→ EXERCISE REQUIREMENTS: Return every record below exactly as given, images excluded.

→ SUPPLIED ENTRIES:
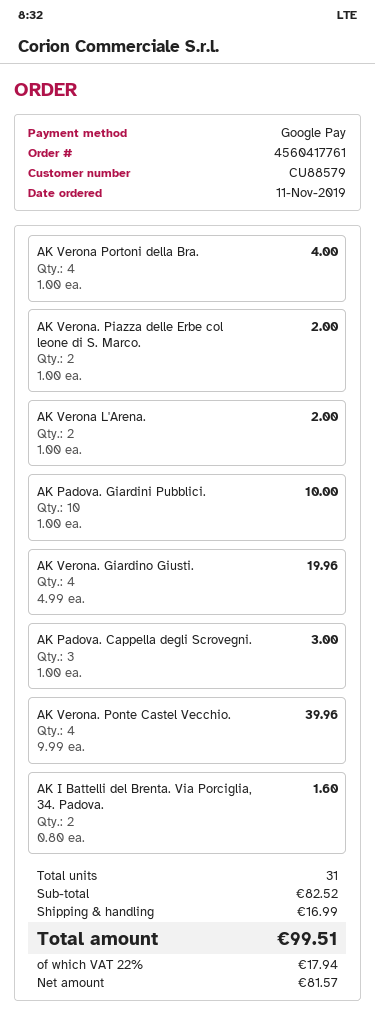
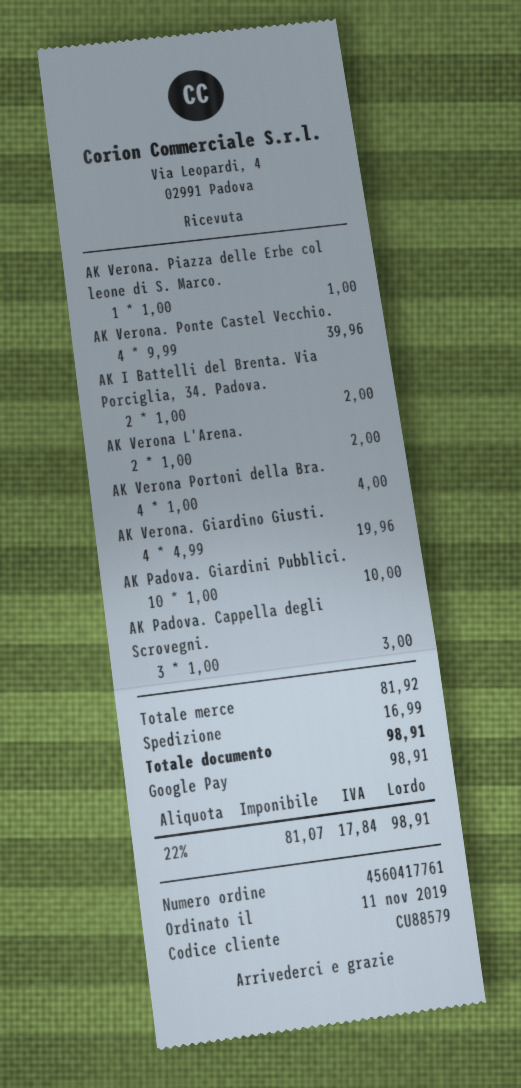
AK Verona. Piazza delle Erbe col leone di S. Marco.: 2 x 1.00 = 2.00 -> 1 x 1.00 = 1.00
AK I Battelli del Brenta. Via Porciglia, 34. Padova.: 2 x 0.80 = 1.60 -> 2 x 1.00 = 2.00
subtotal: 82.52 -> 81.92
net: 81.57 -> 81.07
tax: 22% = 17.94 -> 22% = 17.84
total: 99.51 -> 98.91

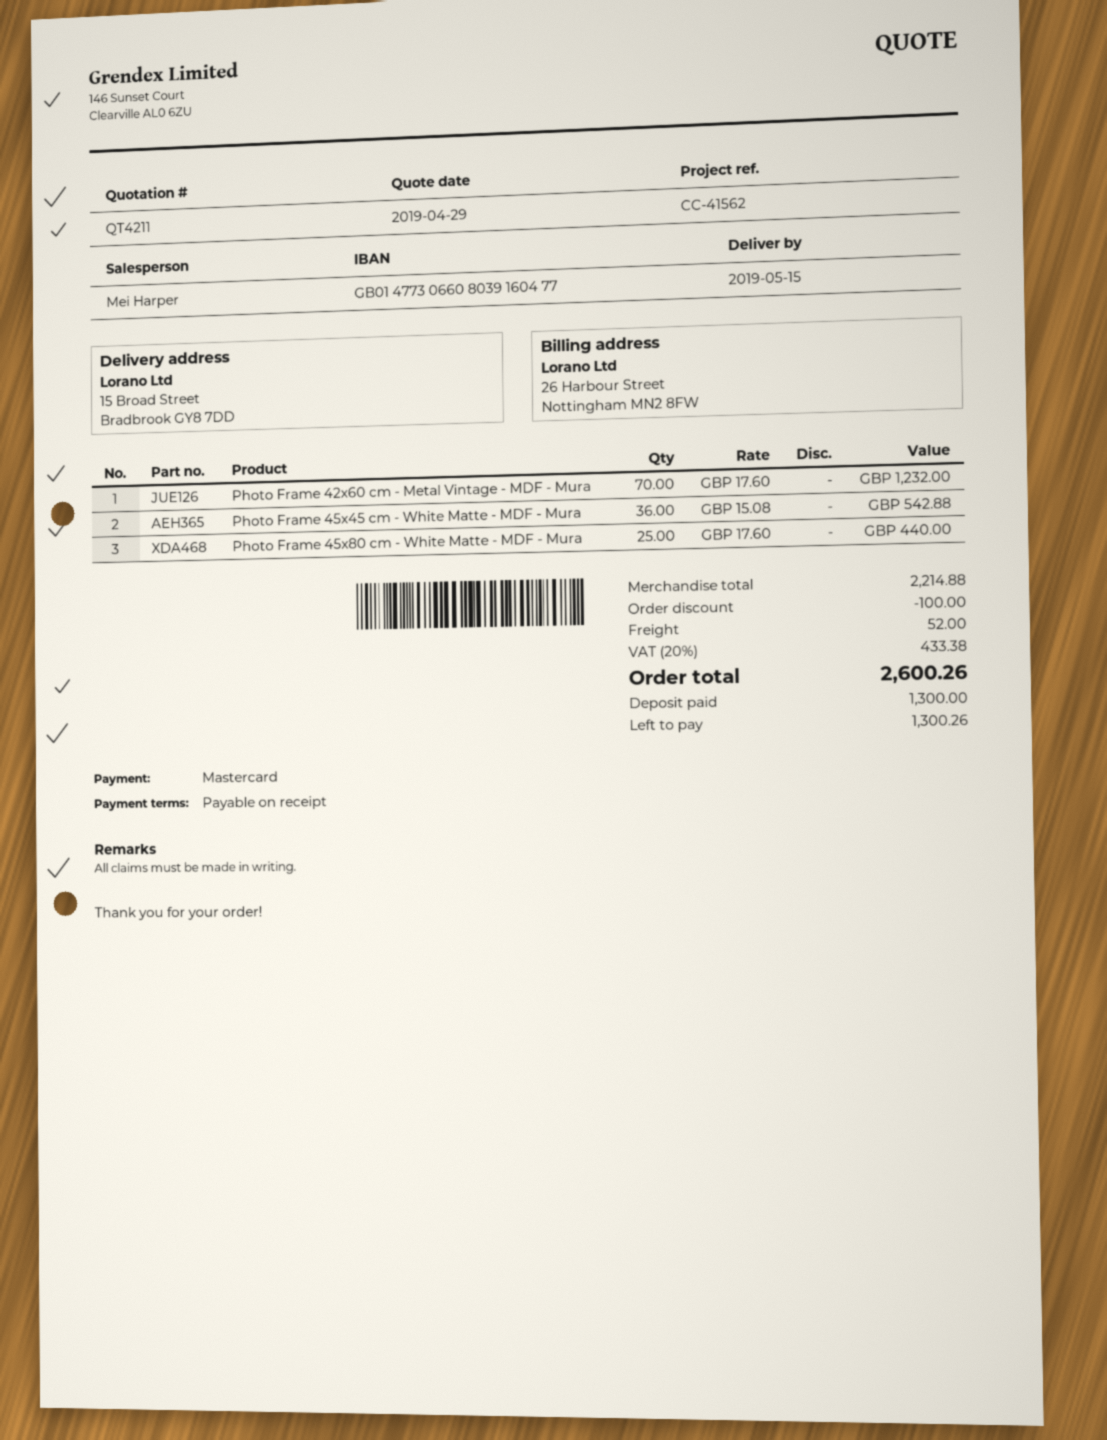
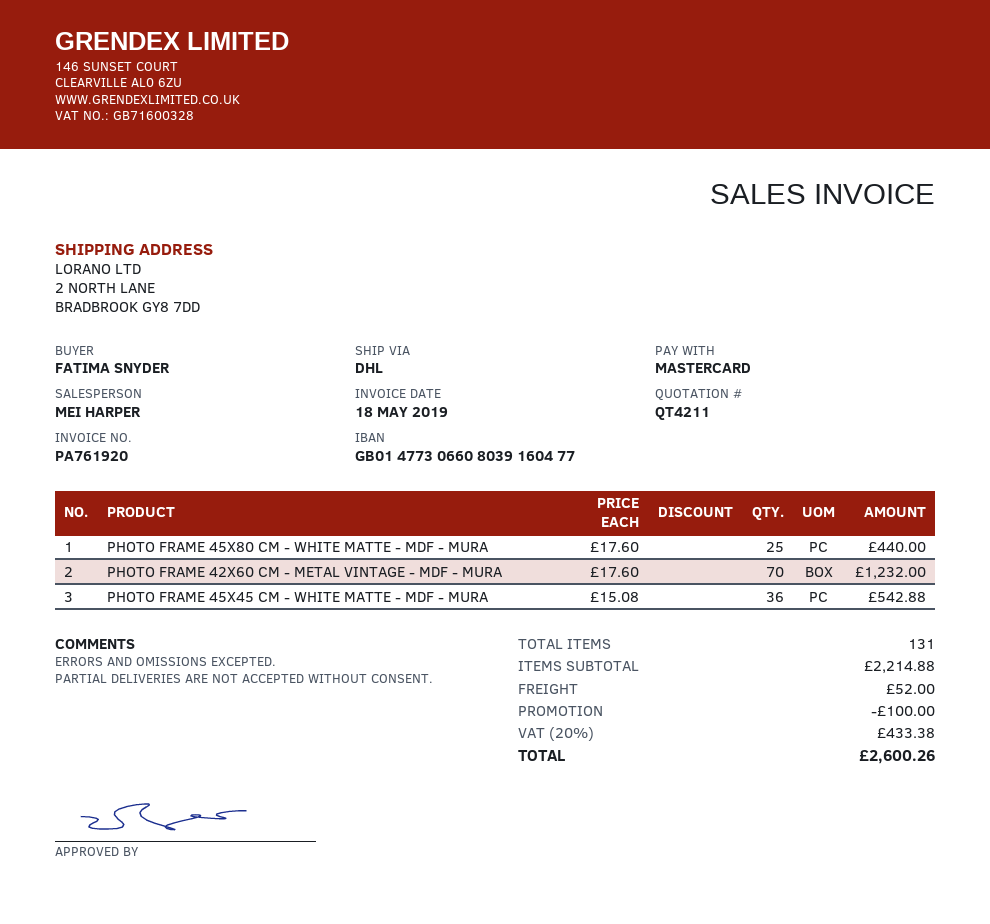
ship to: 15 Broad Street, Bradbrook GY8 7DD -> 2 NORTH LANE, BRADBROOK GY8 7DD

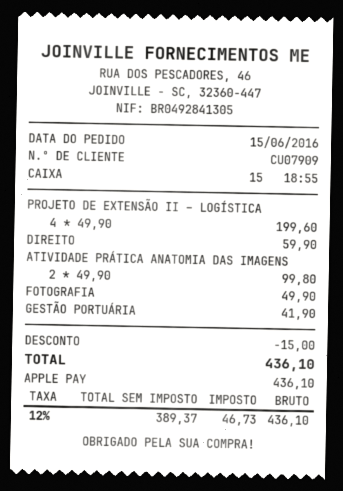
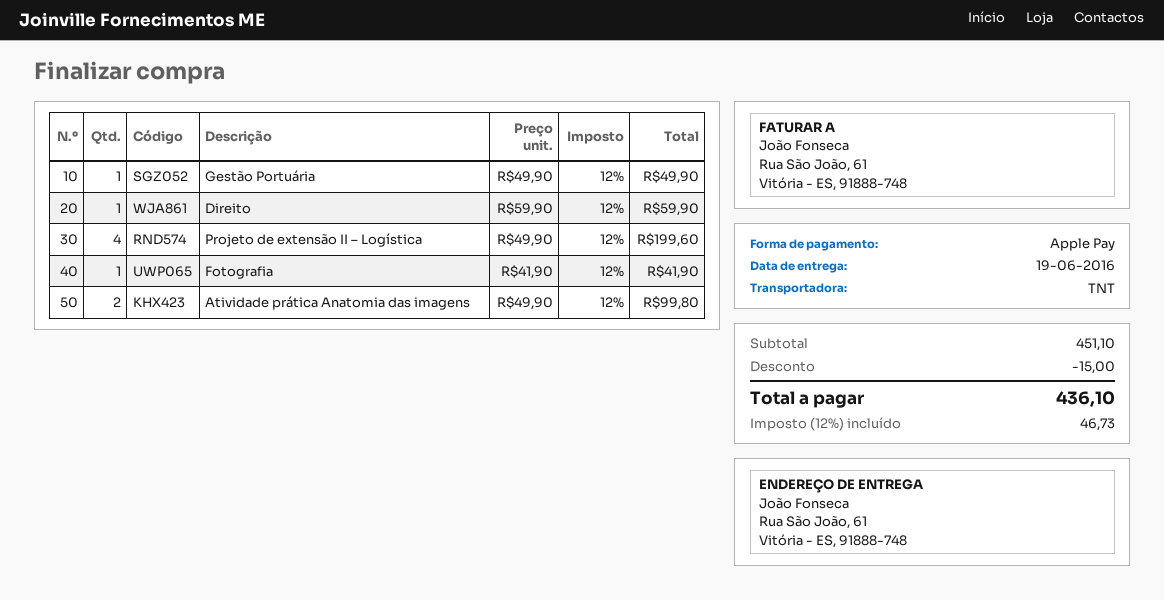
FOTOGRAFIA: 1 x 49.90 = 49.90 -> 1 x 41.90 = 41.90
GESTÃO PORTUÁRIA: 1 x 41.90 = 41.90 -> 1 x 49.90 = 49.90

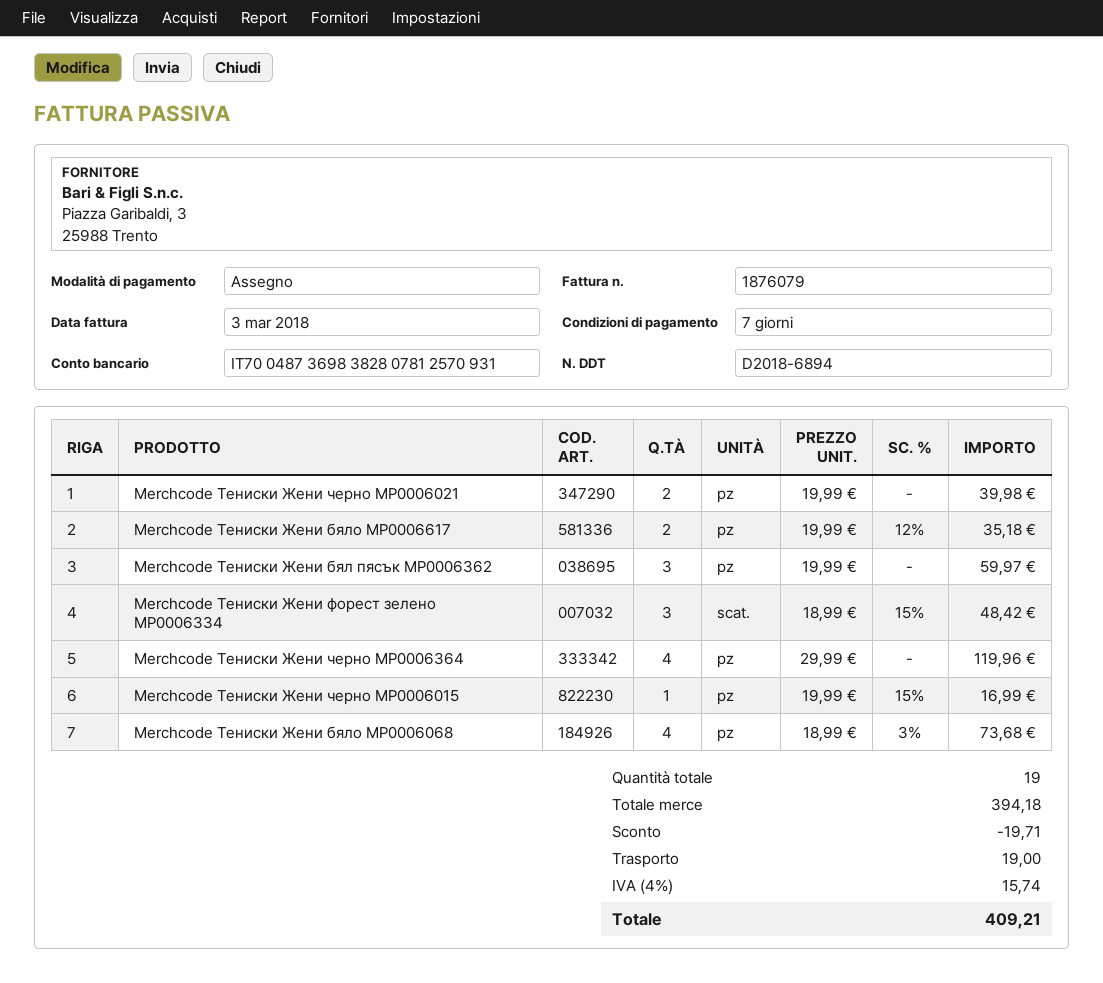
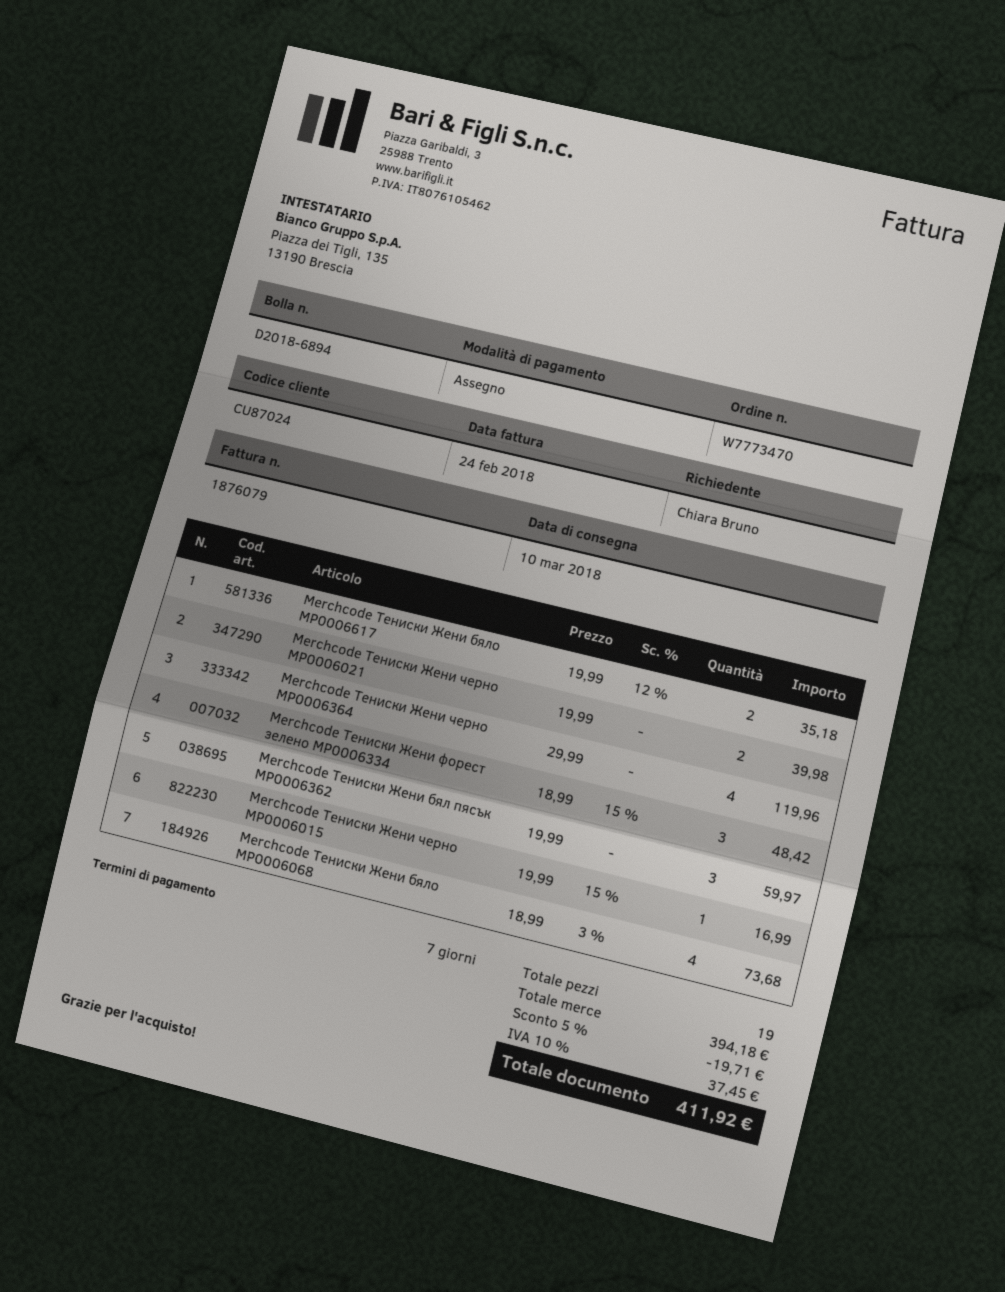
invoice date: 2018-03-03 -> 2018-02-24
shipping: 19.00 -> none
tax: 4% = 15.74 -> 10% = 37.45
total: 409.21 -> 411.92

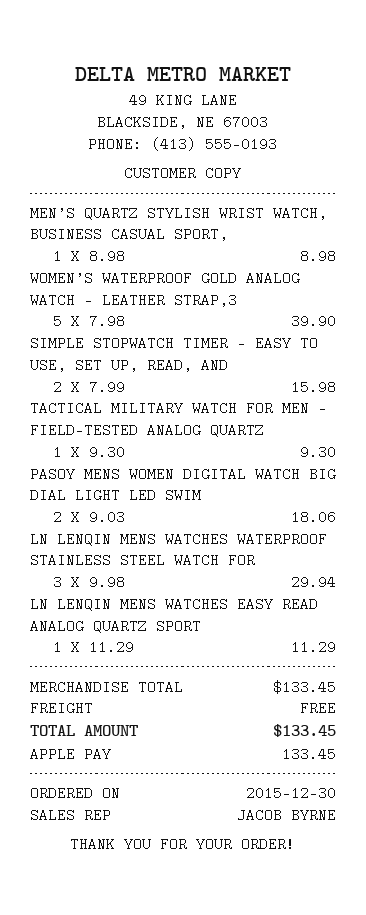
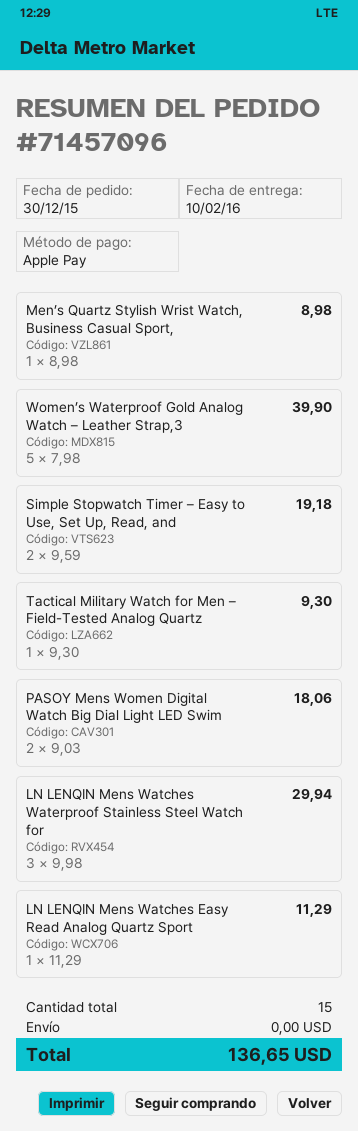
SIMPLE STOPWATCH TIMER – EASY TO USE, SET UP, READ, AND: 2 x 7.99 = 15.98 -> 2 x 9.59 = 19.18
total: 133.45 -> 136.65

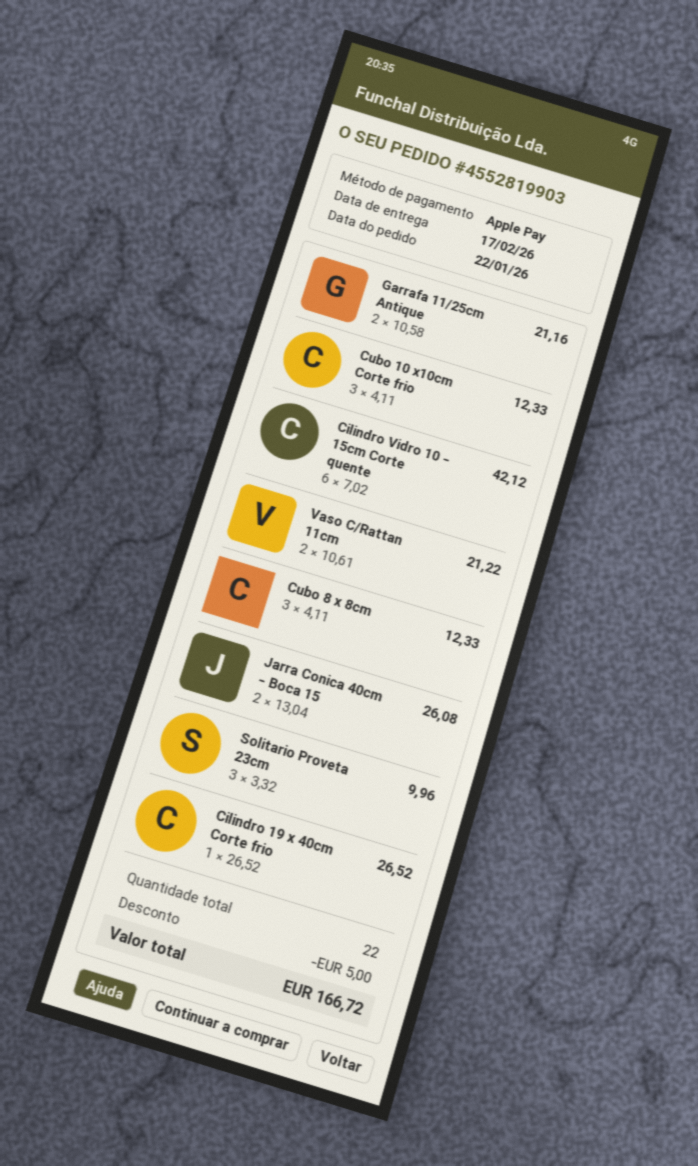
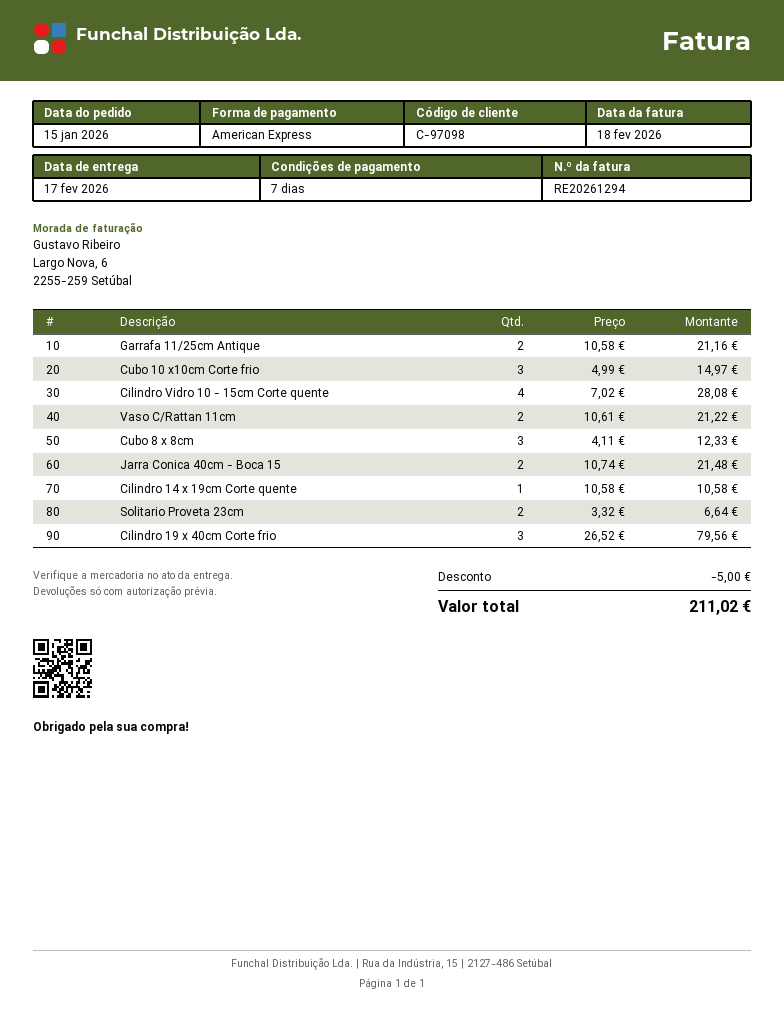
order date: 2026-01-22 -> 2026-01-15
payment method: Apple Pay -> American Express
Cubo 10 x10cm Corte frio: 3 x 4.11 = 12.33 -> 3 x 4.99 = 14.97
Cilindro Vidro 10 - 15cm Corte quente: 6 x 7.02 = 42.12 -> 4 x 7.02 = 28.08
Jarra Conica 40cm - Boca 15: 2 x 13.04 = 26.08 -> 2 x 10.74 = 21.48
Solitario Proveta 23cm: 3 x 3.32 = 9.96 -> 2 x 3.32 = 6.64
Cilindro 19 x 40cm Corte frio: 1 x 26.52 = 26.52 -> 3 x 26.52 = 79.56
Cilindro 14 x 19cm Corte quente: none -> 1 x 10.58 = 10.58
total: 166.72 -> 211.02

→ RESPONSE TO THE EXERCISE:
AK Verona. Piazza delle Erbe col leone di S. Marco.: 2 x 1.00 = 2.00 -> 1 x 1.00 = 1.00
AK I Battelli del Brenta. Via Porciglia, 34. Padova.: 2 x 0.80 = 1.60 -> 2 x 1.00 = 2.00
subtotal: 82.52 -> 81.92
net: 81.57 -> 81.07
tax: 22% = 17.94 -> 22% = 17.84
total: 99.51 -> 98.91

ship to: 15 Broad Street, Bradbrook GY8 7DD -> 2 NORTH LANE, BRADBROOK GY8 7DD

FOTOGRAFIA: 1 x 49.90 = 49.90 -> 1 x 41.90 = 41.90
GESTÃO PORTUÁRIA: 1 x 41.90 = 41.90 -> 1 x 49.90 = 49.90

invoice date: 2018-03-03 -> 2018-02-24
shipping: 19.00 -> none
tax: 4% = 15.74 -> 10% = 37.45
total: 409.21 -> 411.92

SIMPLE STOPWATCH TIMER – EASY TO USE, SET UP, READ, AND: 2 x 7.99 = 15.98 -> 2 x 9.59 = 19.18
total: 133.45 -> 136.65

order date: 2026-01-22 -> 2026-01-15
payment method: Apple Pay -> American Express
Cubo 10 x10cm Corte frio: 3 x 4.11 = 12.33 -> 3 x 4.99 = 14.97
Cilindro Vidro 10 - 15cm Corte quente: 6 x 7.02 = 42.12 -> 4 x 7.02 = 28.08
Jarra Conica 40cm - Boca 15: 2 x 13.04 = 26.08 -> 2 x 10.74 = 21.48
Solitario Proveta 23cm: 3 x 3.32 = 9.96 -> 2 x 3.32 = 6.64
Cilindro 19 x 40cm Corte frio: 1 x 26.52 = 26.52 -> 3 x 26.52 = 79.56
Cilindro 14 x 19cm Corte quente: none -> 1 x 10.58 = 10.58
total: 166.72 -> 211.02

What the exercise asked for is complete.